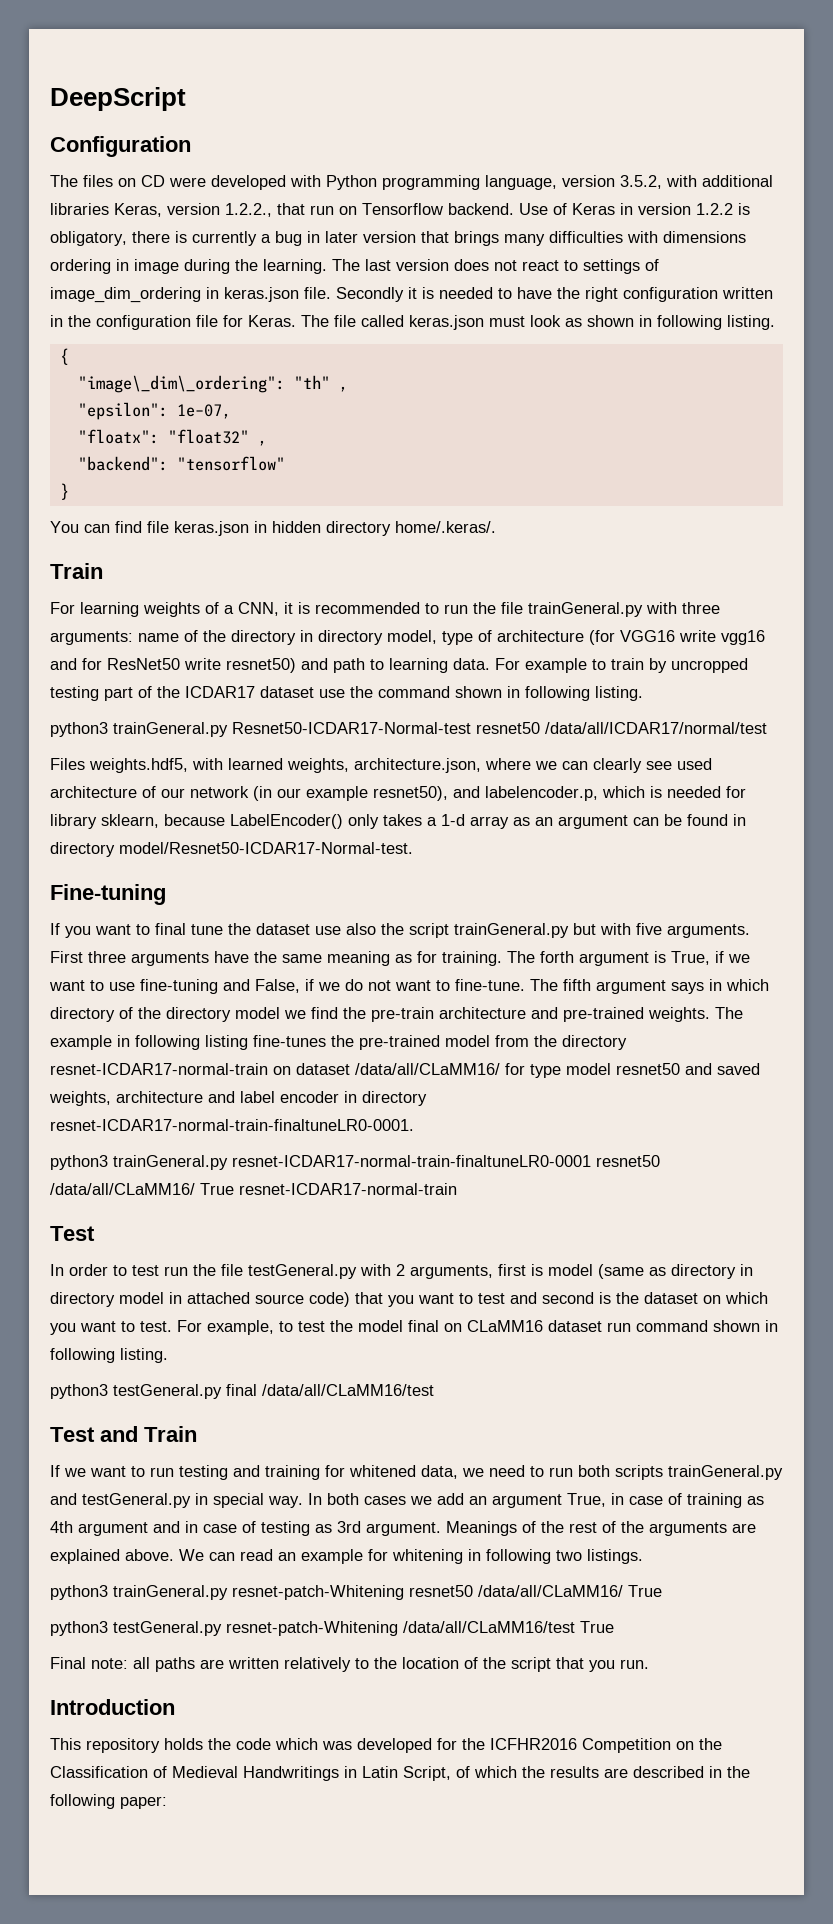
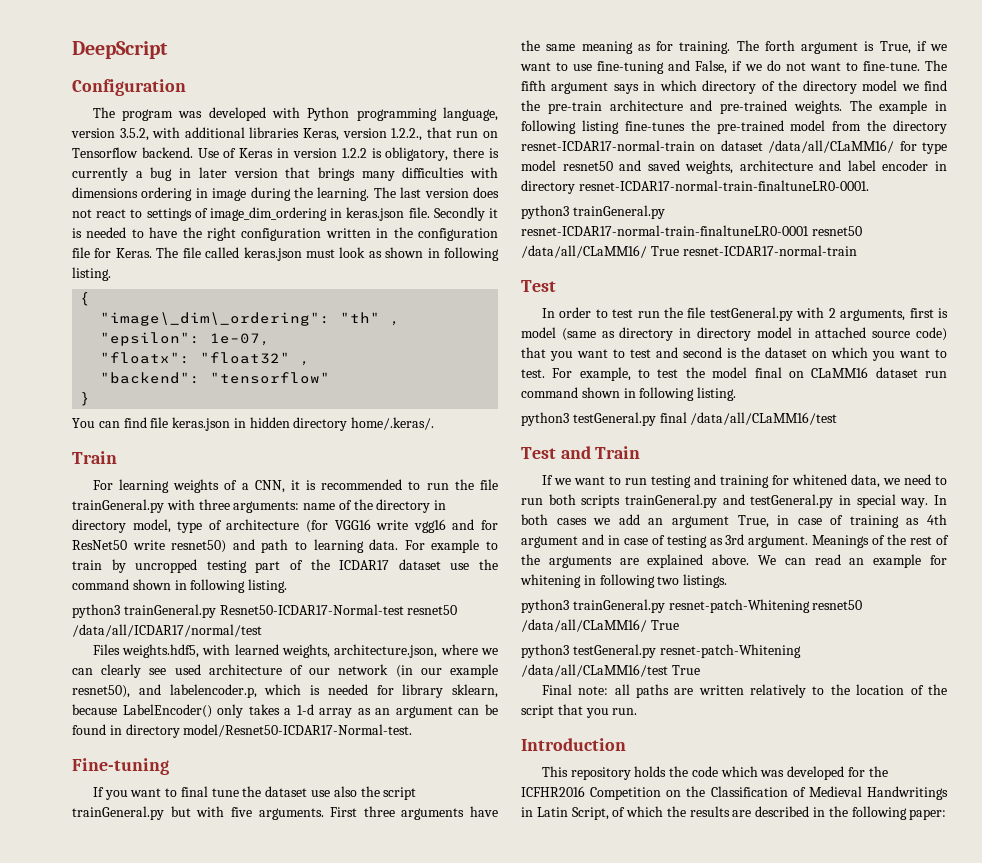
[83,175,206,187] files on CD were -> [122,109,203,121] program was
———
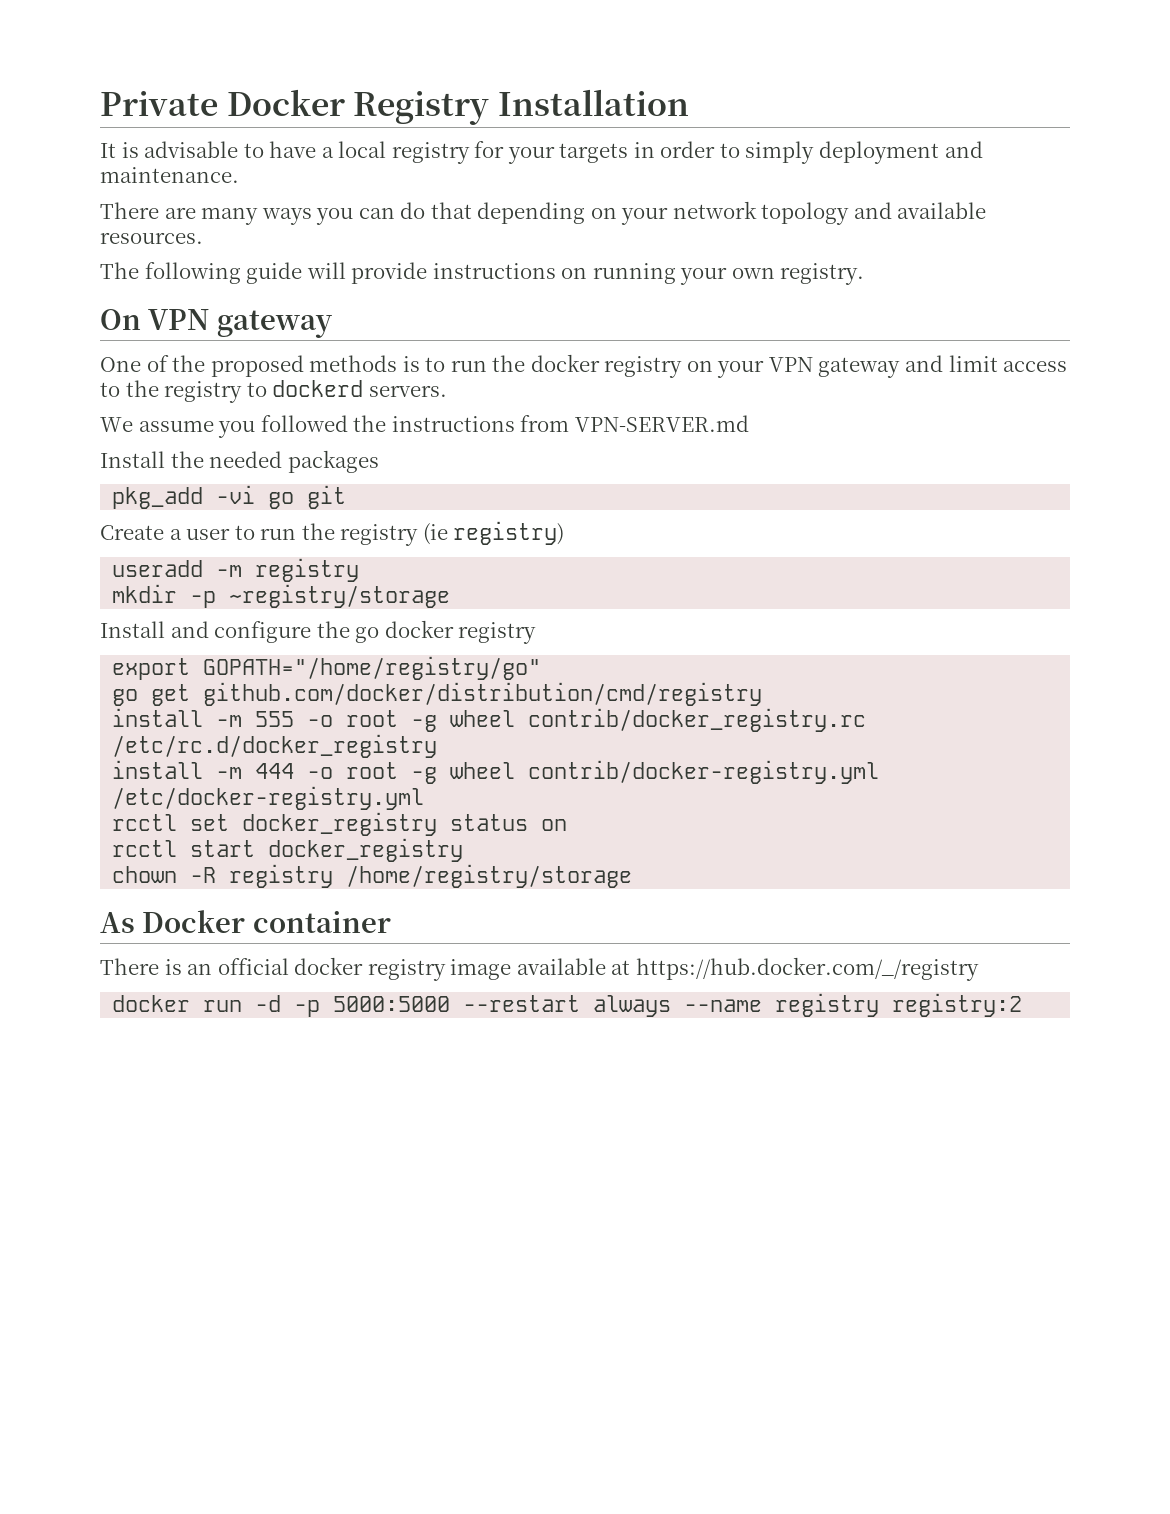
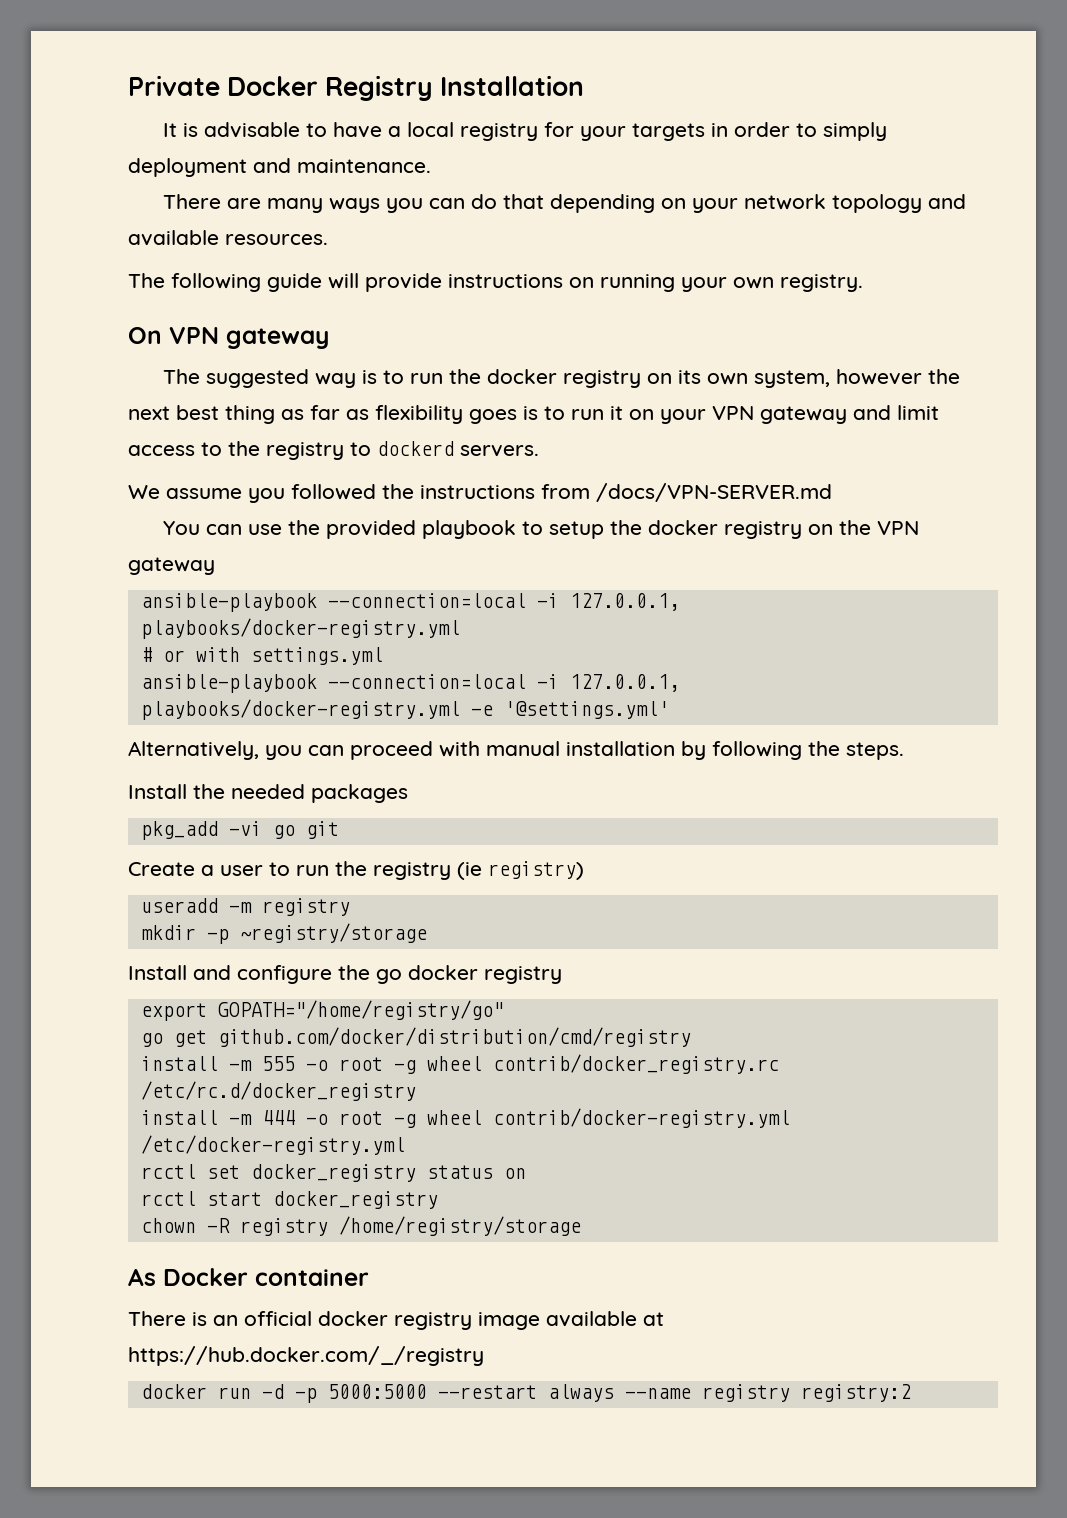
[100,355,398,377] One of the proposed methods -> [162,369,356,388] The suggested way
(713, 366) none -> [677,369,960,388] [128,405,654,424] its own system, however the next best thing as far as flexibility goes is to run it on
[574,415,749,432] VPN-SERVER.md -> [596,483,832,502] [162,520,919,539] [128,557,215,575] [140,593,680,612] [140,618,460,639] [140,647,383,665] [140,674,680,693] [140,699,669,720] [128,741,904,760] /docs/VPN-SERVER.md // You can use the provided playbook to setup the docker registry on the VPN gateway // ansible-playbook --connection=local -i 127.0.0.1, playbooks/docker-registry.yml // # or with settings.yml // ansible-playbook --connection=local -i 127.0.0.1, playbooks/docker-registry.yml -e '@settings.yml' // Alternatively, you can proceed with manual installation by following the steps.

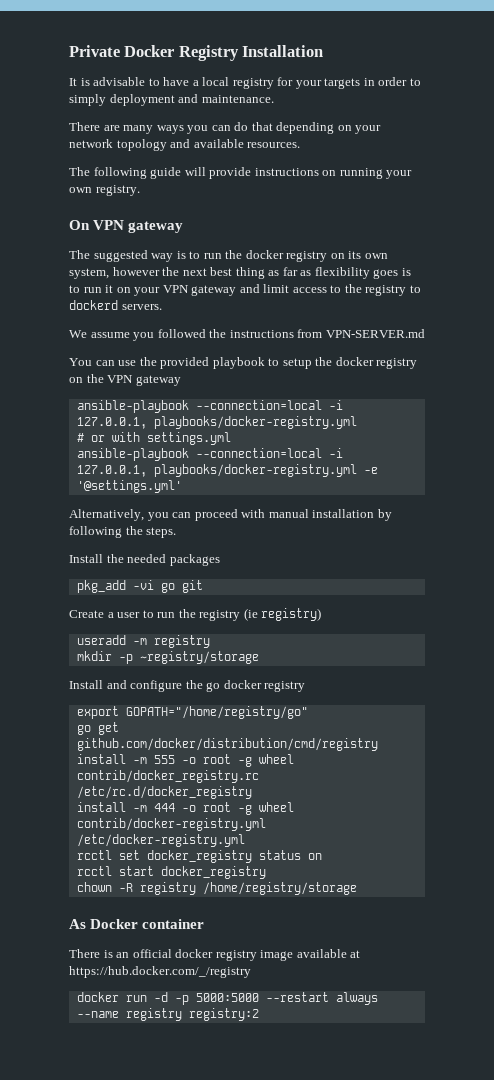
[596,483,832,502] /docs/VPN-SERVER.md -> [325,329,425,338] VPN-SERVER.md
———
### Problem details
The lines above, starting at the one with "[100,355,398,377] One of" and ending at the one with "(713, 366) none", are the only ones to return, exactly as written.

### Result of the exercise
[100,355,398,377] One of the proposed methods -> [162,369,356,388] The suggested way
(713, 366) none -> [677,369,960,388] [128,405,654,424] its own system, however the next best thing as far as flexibility goes is to run it on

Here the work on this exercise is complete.